### Exercise brief
Exactly as they appear, output all of the entries.

### Supplied information
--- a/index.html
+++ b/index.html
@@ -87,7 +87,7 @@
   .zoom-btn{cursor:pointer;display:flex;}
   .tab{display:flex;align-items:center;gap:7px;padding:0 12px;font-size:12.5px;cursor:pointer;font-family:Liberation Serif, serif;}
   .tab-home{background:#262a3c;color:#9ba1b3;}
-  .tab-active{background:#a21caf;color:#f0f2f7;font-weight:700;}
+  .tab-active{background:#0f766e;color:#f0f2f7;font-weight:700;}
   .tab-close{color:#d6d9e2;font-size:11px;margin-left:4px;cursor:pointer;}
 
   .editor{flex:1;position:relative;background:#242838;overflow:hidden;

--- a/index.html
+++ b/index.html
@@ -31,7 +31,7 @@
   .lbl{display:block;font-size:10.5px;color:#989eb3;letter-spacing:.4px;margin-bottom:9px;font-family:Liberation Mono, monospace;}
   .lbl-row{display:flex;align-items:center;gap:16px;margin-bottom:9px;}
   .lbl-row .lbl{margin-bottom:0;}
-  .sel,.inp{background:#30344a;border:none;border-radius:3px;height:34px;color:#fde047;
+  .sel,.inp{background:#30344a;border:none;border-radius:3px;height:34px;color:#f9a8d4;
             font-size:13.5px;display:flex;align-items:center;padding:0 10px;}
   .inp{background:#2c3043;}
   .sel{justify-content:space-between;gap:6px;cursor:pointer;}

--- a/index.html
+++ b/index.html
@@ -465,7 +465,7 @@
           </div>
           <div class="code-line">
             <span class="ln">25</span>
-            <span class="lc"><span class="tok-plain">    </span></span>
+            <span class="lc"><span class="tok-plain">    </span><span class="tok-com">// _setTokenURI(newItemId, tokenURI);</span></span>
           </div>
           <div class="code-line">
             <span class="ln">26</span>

### Output below
--- a/index.html
+++ b/index.html
@@ -87,7 +87,7 @@
   .zoom-btn{cursor:pointer;display:flex;}
   .tab{display:flex;align-items:center;gap:7px;padding:0 12px;font-size:12.5px;cursor:pointer;font-family:Liberation Serif, serif;}
   .tab-home{background:#262a3c;color:#9ba1b3;}
-  .tab-active{background:#a21caf;color:#f0f2f7;font-weight:700;}
+  .tab-active{background:#0f766e;color:#f0f2f7;font-weight:700;}
   .tab-close{color:#d6d9e2;font-size:11px;margin-left:4px;cursor:pointer;}
 
   .editor{flex:1;position:relative;background:#242838;overflow:hidden;

--- a/index.html
+++ b/index.html
@@ -31,7 +31,7 @@
   .lbl{display:block;font-size:10.5px;color:#989eb3;letter-spacing:.4px;margin-bottom:9px;font-family:Liberation Mono, monospace;}
   .lbl-row{display:flex;align-items:center;gap:16px;margin-bottom:9px;}
   .lbl-row .lbl{margin-bottom:0;}
-  .sel,.inp{background:#30344a;border:none;border-radius:3px;height:34px;color:#fde047;
+  .sel,.inp{background:#30344a;border:none;border-radius:3px;height:34px;color:#f9a8d4;
             font-size:13.5px;display:flex;align-items:center;padding:0 10px;}
   .inp{background:#2c3043;}
   .sel{justify-content:space-between;gap:6px;cursor:pointer;}

--- a/index.html
+++ b/index.html
@@ -465,7 +465,7 @@
           </div>
           <div class="code-line">
             <span class="ln">25</span>
-            <span class="lc"><span class="tok-plain">    </span></span>
+            <span class="lc"><span class="tok-plain">    </span><span class="tok-com">// _setTokenURI(newItemId, tokenURI);</span></span>
           </div>
           <div class="code-line">
             <span class="ln">26</span>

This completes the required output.